A breeze fanned through the window, thumbing the blank page. Thea half felt like laughing. But he really was next to tears. It was amazing – her little brother just didn’t get the most obvious things. Poor kid. “Do you want me to tell you what to write?” She kept her voice soft.

He swung his head sharply to look at her again. Tears stood in his eyes. He nodded.

Thea took a breath, closed her eyes, then opened them. “I love to fish,” Thea began. “Fishing is my favorite thing to do.”

Thea looked out the window, across the lawn and the patch of trees, to Camas Hill in its brown grass of late autumn. “The best place to fish is Banks Lake,” she continued. Danny wiped a quick arm across his eyes and began to write.

“Before we sold the boat, my family drove out to Banks Lake almost every Saturday. We had to get up so early you could see stars. Mom packed sandwiches and drinks, and a cooler just of ice, for the fish. Sis and I carried the poles and tackle to the truck. There was a special cabinet then for the fishing tackle.” Thea remembered its wooden curves under her fingers. “We had to be very quiet. Especially closing the pickup doors. So we wouldn’t wake the neighbors.”

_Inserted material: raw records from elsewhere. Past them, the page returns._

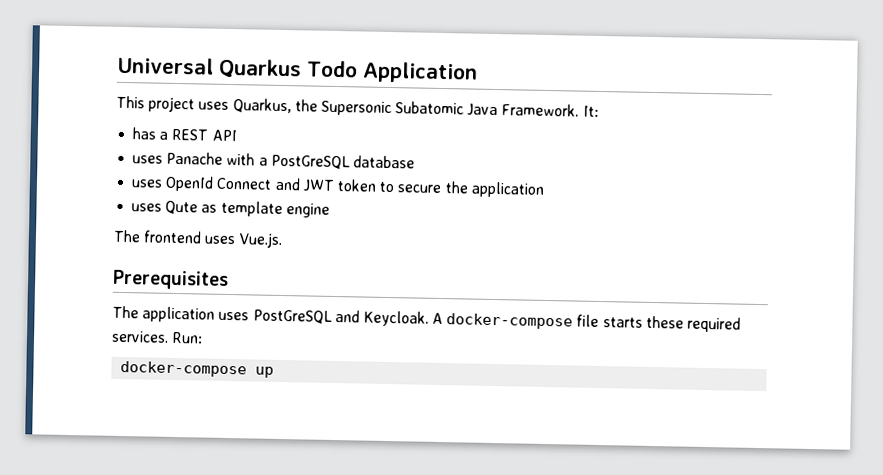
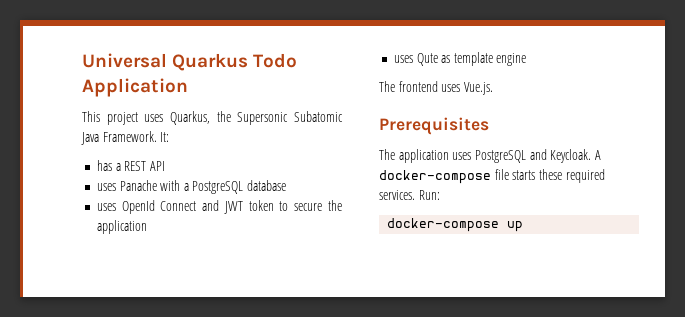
[270,154,350,170] PostGreSQL -> [192,181,244,194] PostgreSQL
[252,309,332,324] PostGreSQL -> [474,150,526,163] PostgreSQL

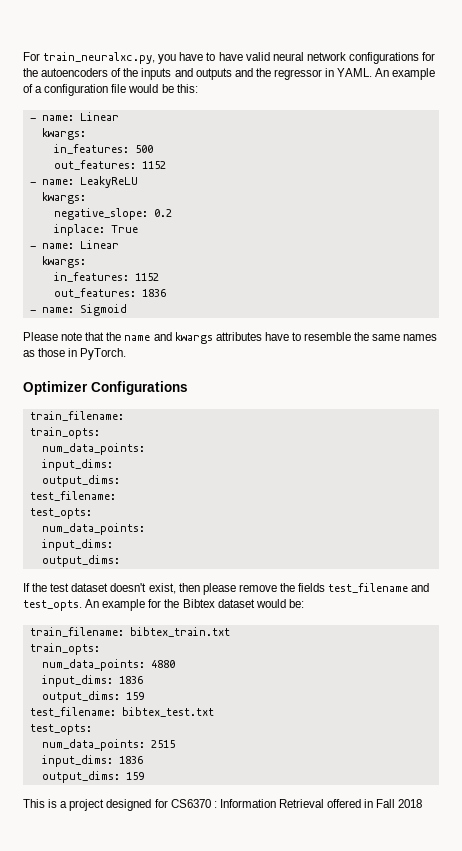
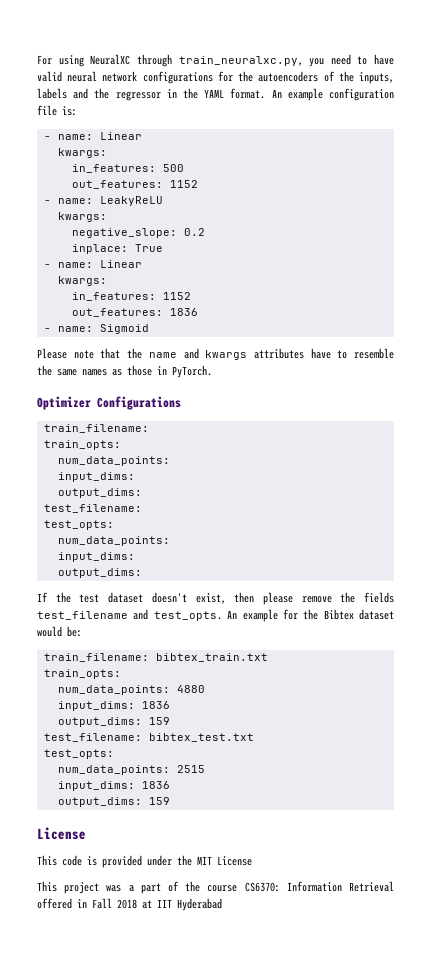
(40, 56) none -> [58,54,172,67] using NeuralXC through
[179,52,204,61] have -> [330,54,351,65] need
[141,68,232,80] inputs and outputs -> [359,72,395,84] [37,88,67,99] inputs, labels
[337,68,436,80] [23,84,198,96] YAML. An example of a configuration file would be this: -> [183,88,394,101] [37,105,77,116] the YAML format. An example configuration file is:
[23,799,217,811] // This is a project designed for CS6370 : -> [37,827,86,840] [37,855,252,868] [37,881,280,894] // License // This code is provided under the MIT License // This project was a part of the course CS6370:
(423, 803) none -> [142,898,222,911] at IIT Hyderabad

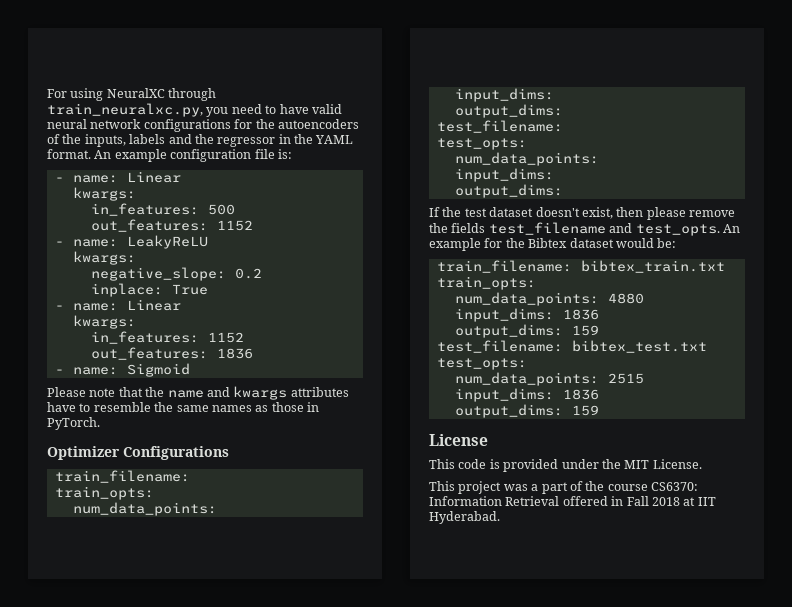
[217,856,252,866] License -> [652,459,702,469] License.
[177,898,222,911] Hyderabad -> [429,511,500,524] Hyderabad.

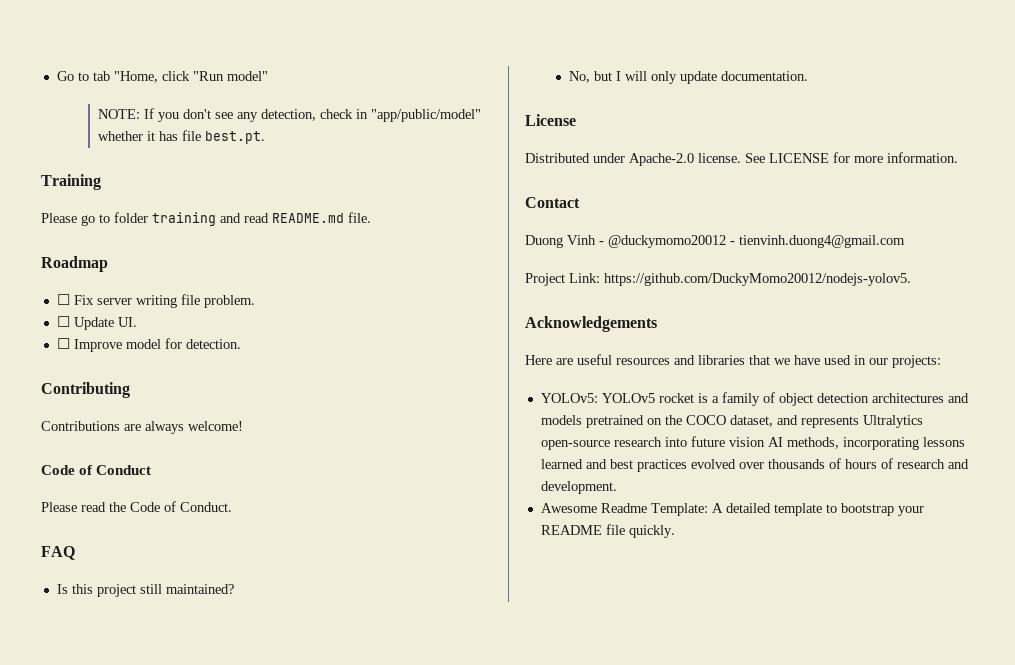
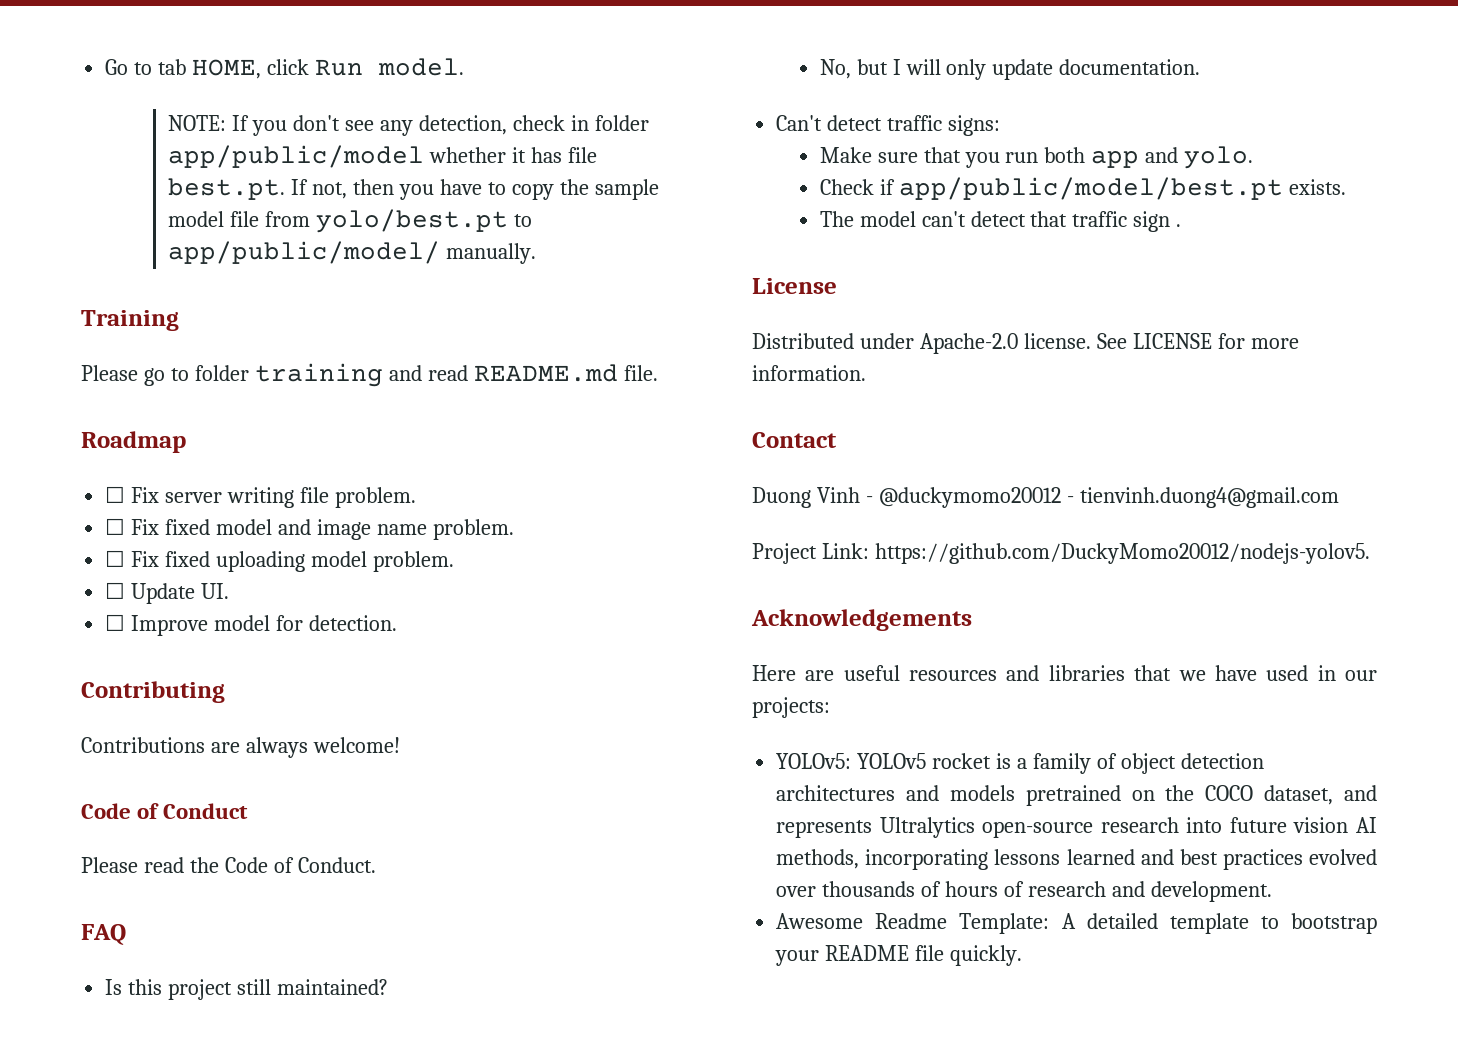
[113,71,268,83] "Home, click "Run model" -> [192,58,464,79] HOME, click Run model.
[370,109,481,122] "app/public/model" -> [594,115,649,131] [168,145,425,168] folder app/public/model
(265, 137) none -> [290,179,659,200] [168,209,532,233] [168,241,536,264] If not, then you have to copy the sample model file from yolo/best.pt to app/public/model/ manually.
(255, 301) none -> [105,518,514,540] [105,550,454,572] // ☐ Fix fixed model and image name problem. // ☐ Fix fixed uploading model problem.
(809, 76) none -> [776,115,1001,136] [819,146,1254,169] [819,177,1346,200] [819,211,1182,232] // Can't detect traffic signs: // Make sure that you run both app and yolo. // Check if app/public/model/best.pt exists. // The model can't detect that traffic sign .

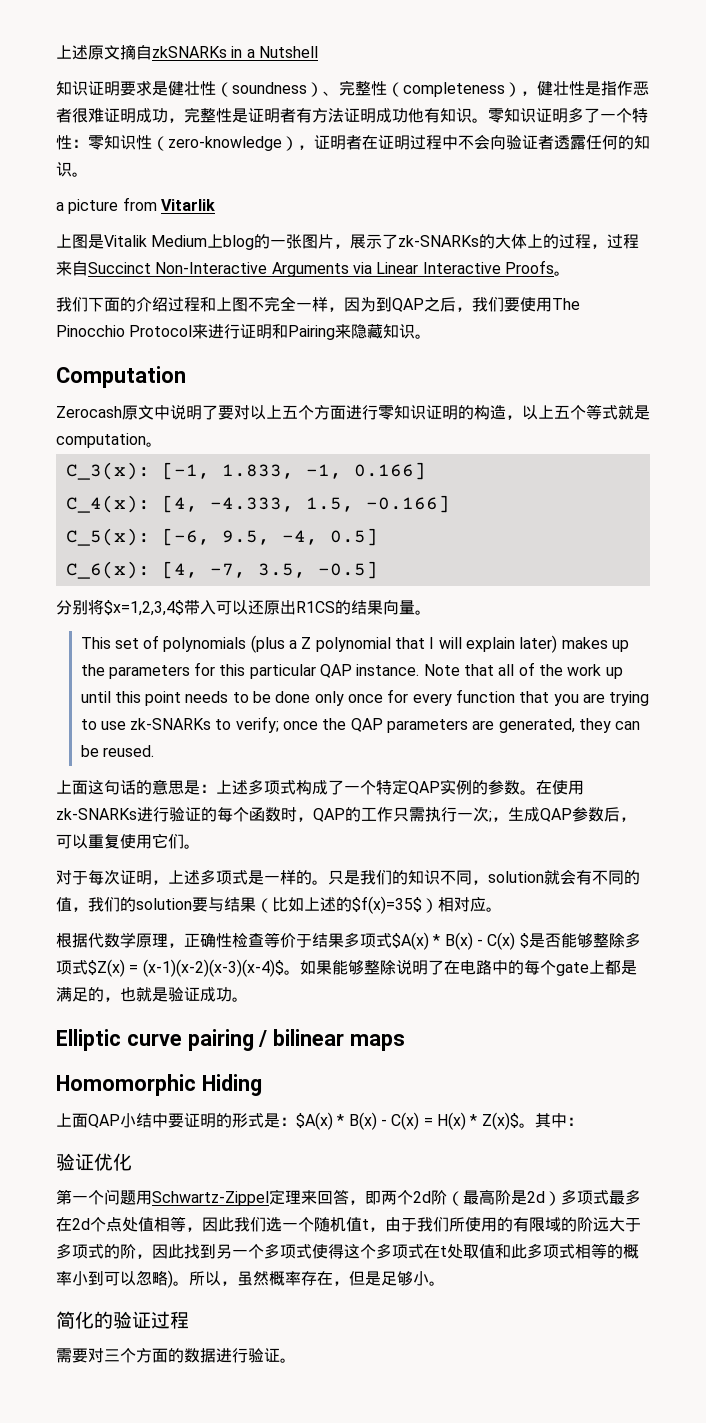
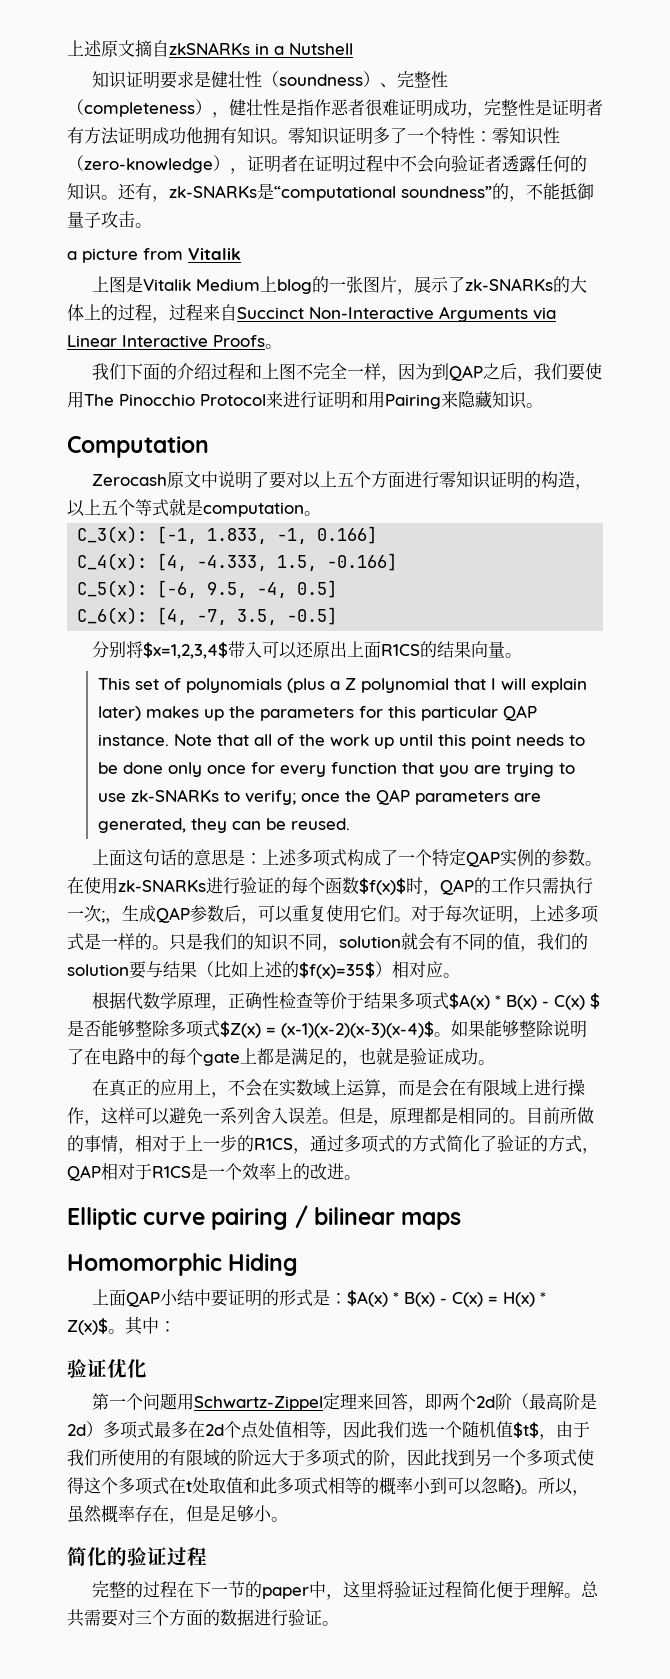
(424, 115) none -> [203,127,220,144] 拥
(88, 174) none -> [118,183,594,202] [67,211,152,228] 还有，zk-SNARKs是“computational soundness”的，不能抵御量子攻击。
[160,199,215,211] Vitarlik -> [188,248,241,260] Vitalik
(289, 331) none -> [368,391,385,408] 用
(296, 607) none -> [346,641,381,658] 上面
(281, 814) none -> [359,878,406,895] $f(x)$
(200, 846) // -> (411, 919) none
(248, 999) none -> [91,1079,585,1098] [67,1107,594,1126] [67,1134,599,1154] [67,1163,361,1181] // 在真正的应用上，不会在实数域上运算，而是会在有限域上进行操作，这样可以避免一系列舍入误差。但是，原理都是相同的。目前所做的事情，相对于上一步的R1CS，通过多项式的方式简化了验证的方式，QAP相对于R1CS是一个效率上的改进。
[362,1219,369,1230] t -> [513,1422,539,1438] $t$
(189, 1320) none -> [91,1581,599,1600] [67,1609,84,1627] 完整的过程在下一节的paper中，这里将验证过程简化便于理解。总共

Writing, Danny’s face looked a little dreamy now. Thea had a half-smile too, remembering the whisper of gravel as they rolled down the driveway. Like the pickup was tiptoeing off into adventure. And the smell of coffee from the front seat, and all of dewy spring dawn pouring through the open window.

Now, out Danny’s window, was a jumble of splintered lumber. “That shed’s going to collapse if you don’t shovel the roof,” Mom had sneered at Dad across the breakfast table last winter, morning after morning.

Thea used to want to be a marine biologist. But lately she is thinking: the Principal. Or the Superintendent. Not to be the one in charge so much as the one who keeps track – the one who, with that steely, gracious smile, makes sure everyone is doing what they’re supposed to. Thea watched the dogs racing across the lawn gone scraggly and weedy since Dad moved out – really, since before that – and listened to the scratching of Danny’s pencil, and waited for him to catch up to her.